The COP27 in Egypt admits in its first draft that there is a risk of setbacks in the fight against climate change due to the energy crisis derived from the Russian invasion of Ukraine.
António Guterres: “The trust between the North and the South has been broken” at the Climate Summit
The provisional text of the key summit document says that “we stress the importance of avoiding backsliding on commitments.” And he confesses that they are “concerned about the impacts of the current energy crisis on the timely fulfillment of the promises related to the energy transition.” Translated: turn to gas, oil or coal instead of renewables.
This draft has appeared with a few hours to spare for the summit to complete its work according to the scheduled schedule, which suggests that an extension must be enabled.
Regarding specific points, the text includes that it “reaffirms” the pursuit of the objective of containing global warming at 1.5ºC and that for this “rapid, urgent and deep cuts in greenhouse gas emissions” are needed.
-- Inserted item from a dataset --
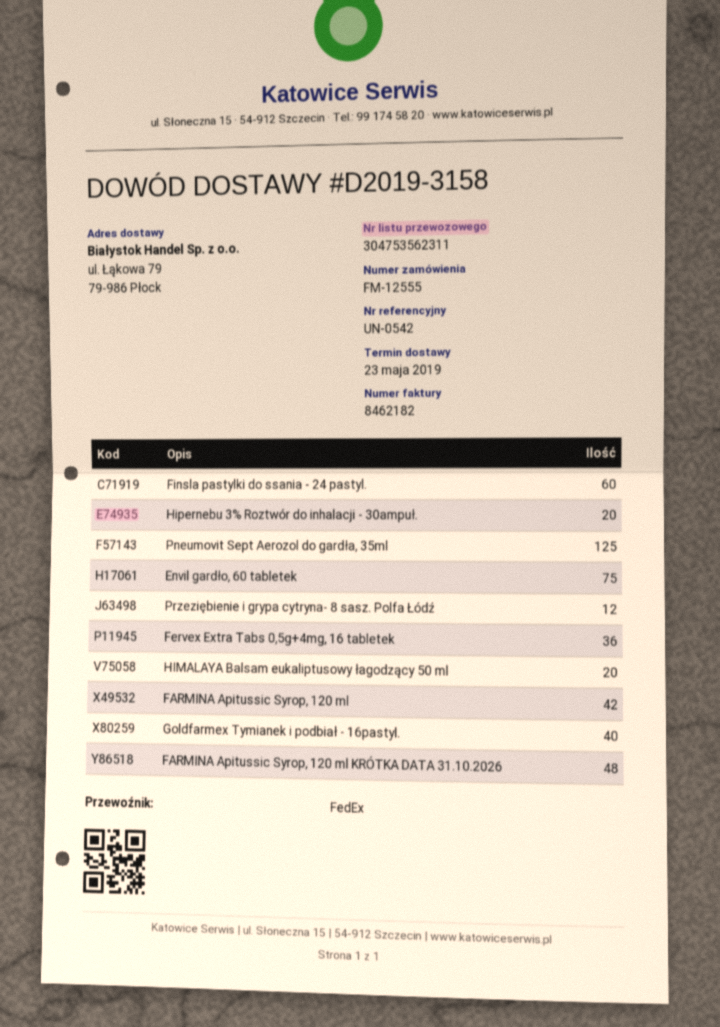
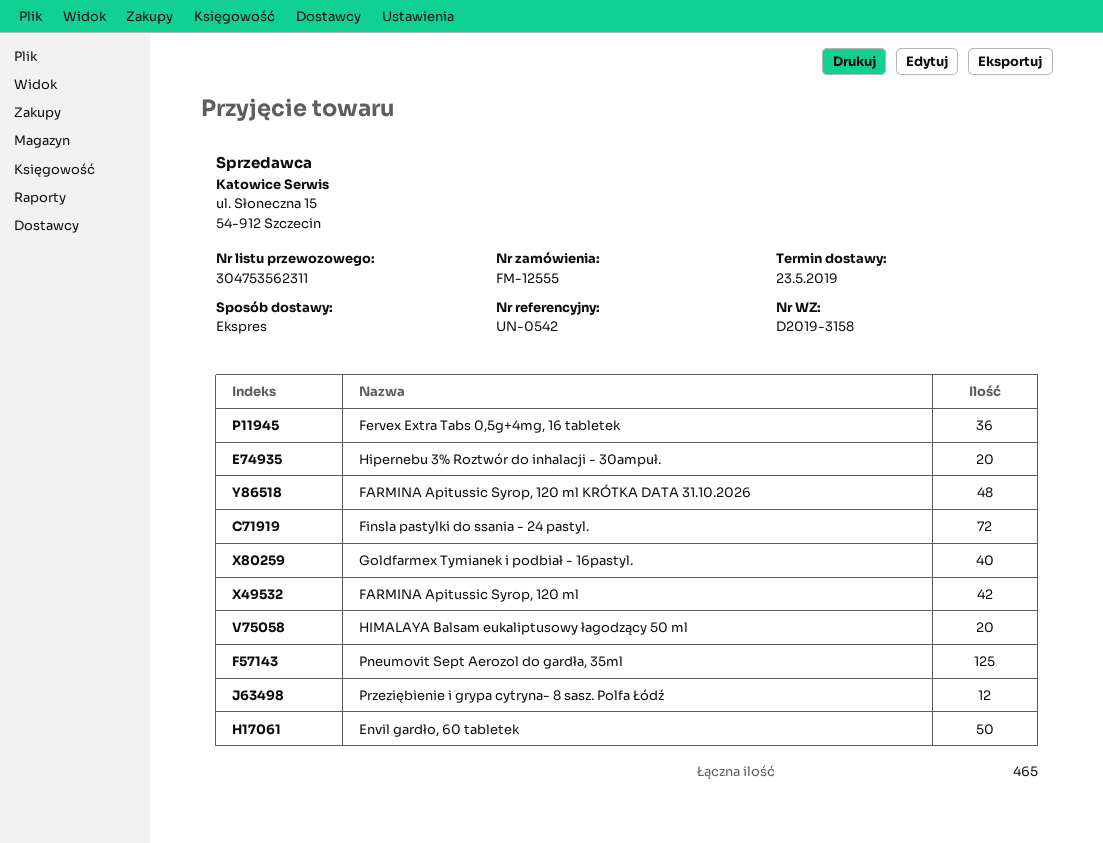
shipping method: FedEx -> express
Finsla pastylki do ssania - 24 pastyl.: 60 -> 72
Envil gardło, 60 tabletek: 75 -> 50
The truth is that this statement does not add much compared to other summits, especially last year.
On fossil fuels – the use of which is the main source of human-induced greenhouse gases – this draft repeats the formula of “phasing down” the use of coal: “We encourage continued efforts” to achieve this, he writes.
Of the rest of the fossils (the unnamed oil or gas), the first test text contains a cryptic formula in which it also “encourages” efforts to “abandon and rationalize inefficient subsidies”, but adds a note to it: “In line with national circumstances.” It does not ask that they stop being used.
Both references offer no progress on what the Glasgow Pact of 2021 says.
The draft has nothing about a concrete agreement to articulate a way in which developed countries put funds to compensate for the loss and damage that climate change is already causing in impoverished states that are, at the same time, the most vulnerable and affected by climate change.